AUGUSTA, Ga. — Augusta National Golf Club may have fewer trees this year, but off the course, the home of The Masters Tournament has gotten even bigger in several major luxury areas.
Map & Flag, what the club describes as “the official Masters hospitality experience,” has debuted a second floor at the 26,000-square-foot venue that opened across Washington Road last year.
With high-end food and beverage, tournament access, and its own merchandise shop included, around 2,500 weekly badges were sold at roughly $17,000 each—that’s more than $42 million in ticket revenue. However, several insiders speculated Map & Flag could easily have space for 4,000 ticket holders moving forward.
“The popularity of this venue inspires us to consider what else may be possible in future years,” Augusta National chairman Fred Ridley said Wednesday.
Map & Flag is a complement to Augusta National’s longtime ultra-exclusive on-course offering, Berckmans Place, which is a popular hangout spot for Green Jacket–wearing club members. Ticket prices for that VIP space, which is just off the fifth hole, are not public, but one source pegged it around $25,000 for this week.
The More, the Merrier
Speaking of add-ons, the addition of Bank of America as a fourth champion partner of The Masters meant makeovers for the hospitality buildings used by the other three top-tier tournament sponsors: AT&T, IBM, and Mercedes.
Hidden behind the trees just off the 10th fairway sit four two-story luxury houses with top-shelf amenities reserved for those Masters sponsors and their guests.

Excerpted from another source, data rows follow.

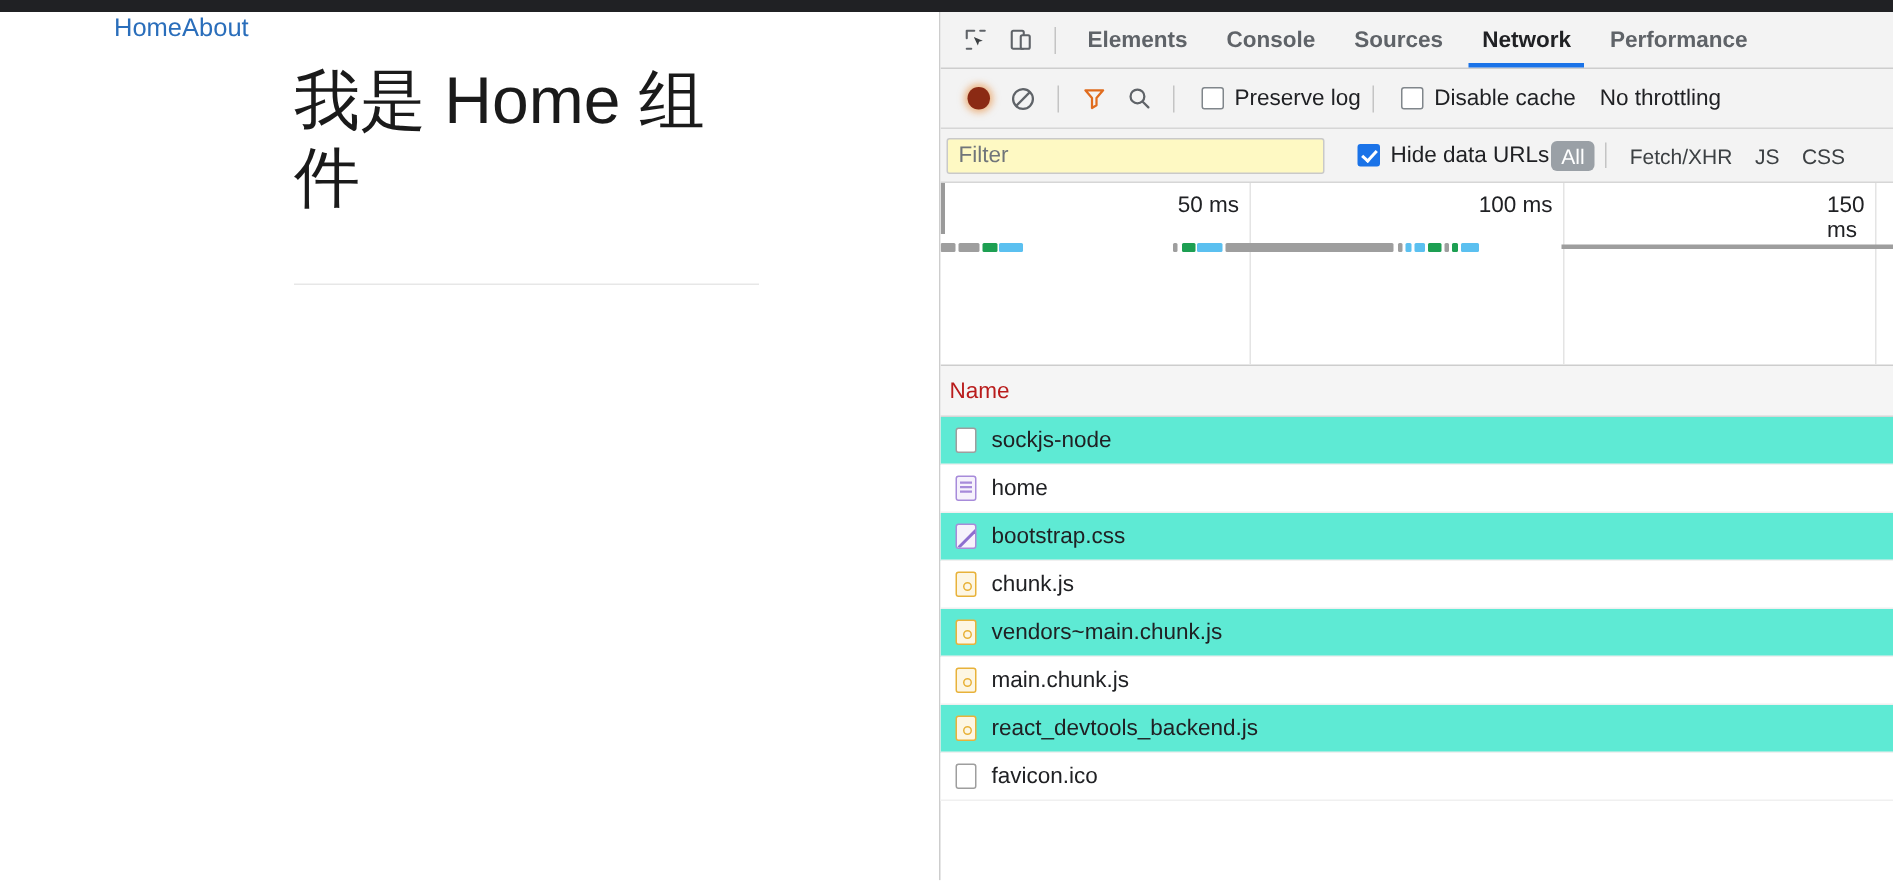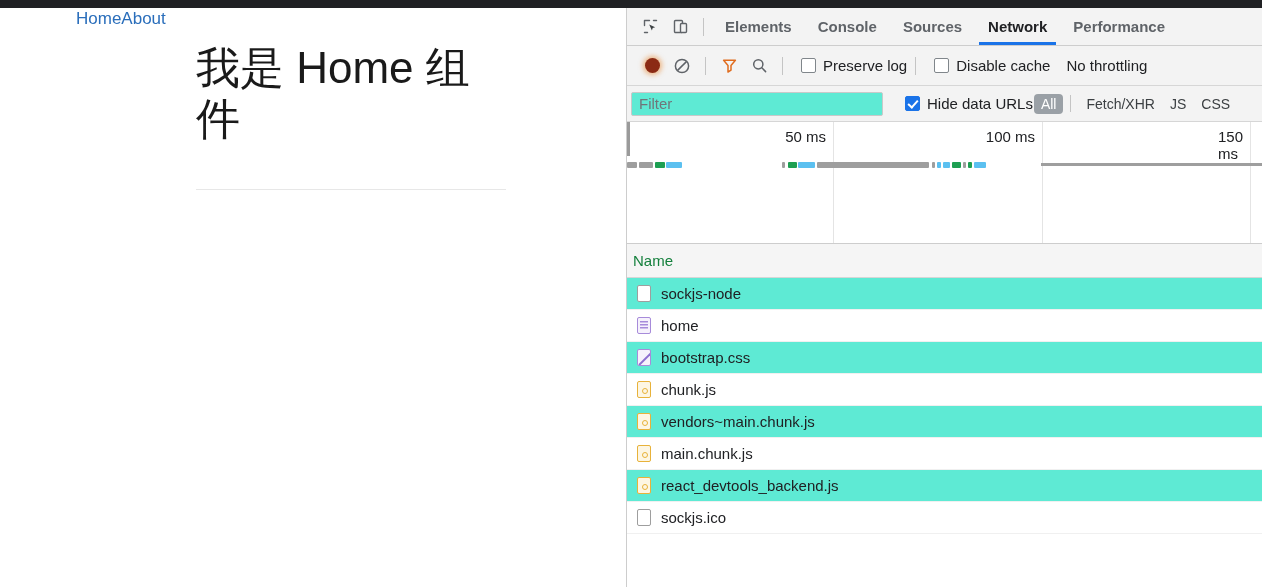"Filter" .filter-input { background: #5eead4 -> #fef9c3 }
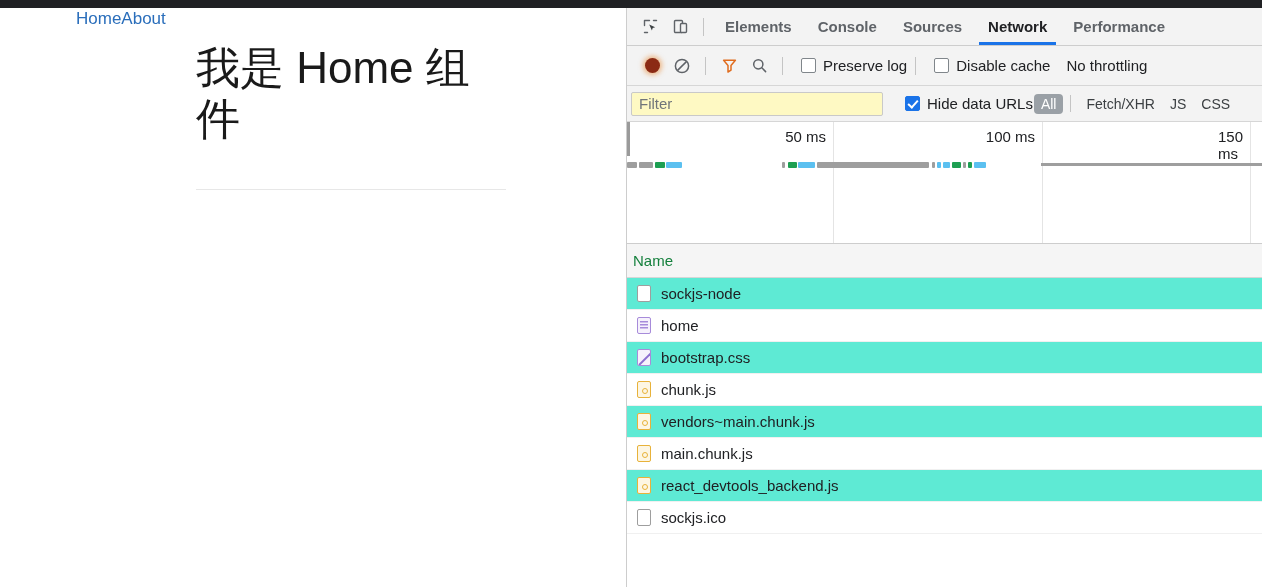"Name" .dt-tablehead .col { color: #15803d -> #b91c1c }
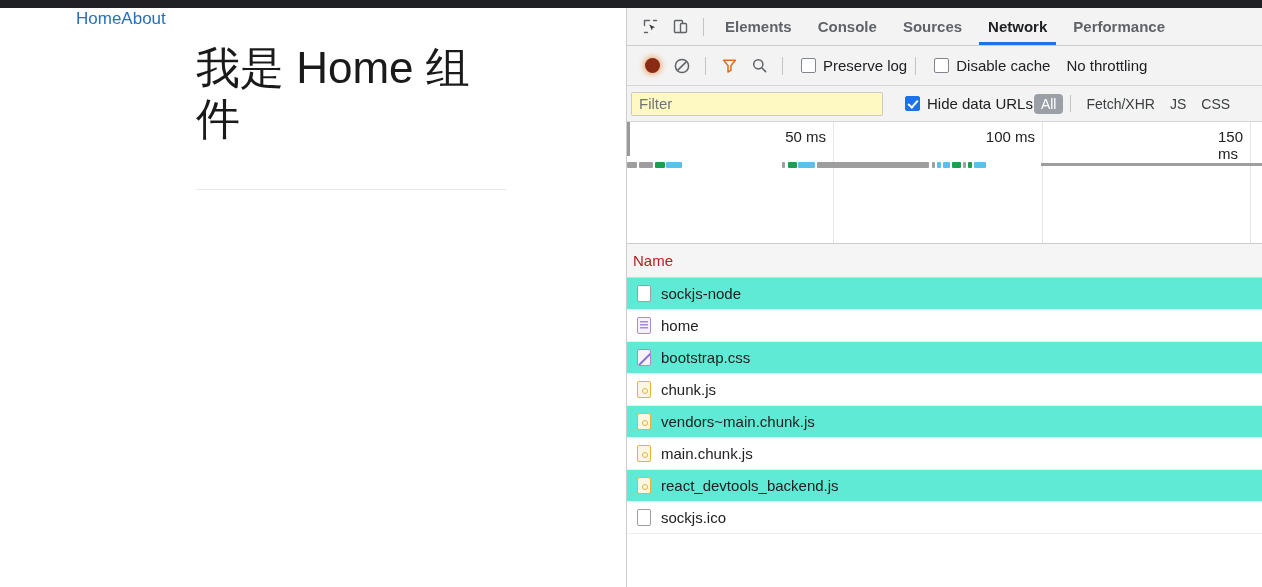"sockjs.ico" span.rname { text: sockjs.ico -> favicon.ico }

Last year, there were just three one-story buildings. It’s unclear how much those projects cost and whether the incumbent sponsor homes were simply renovated or torn down altogether and reconstructed.
Augusta National also completed construction of a private underground parking structure for its two-phase players’ services project, which will see a state-of-the-art facility for Masters invitees and their families open in 2026.
Watch Party
With more global media-rights partners than ever before, The Masters welcomed more than 50 different production trucks (running an estimated 270 miles of fiber cables) that operate behind Augusta National’s content center that sits on the edge of club property.
Top broadcasters such as CBS, ESPN, Golf Channel, and Sky Sports don’t film from that compound—they record from TV towers, The Butler Cabin, and another house-turned-studio overlooking the practice area—but it is the hub for their TV production, as well as everything on the Masters app. Typically, the Augusta National digital team is roughly a dozen people, but around the Masters, that balloons to about 150, to pump out as much content as possible.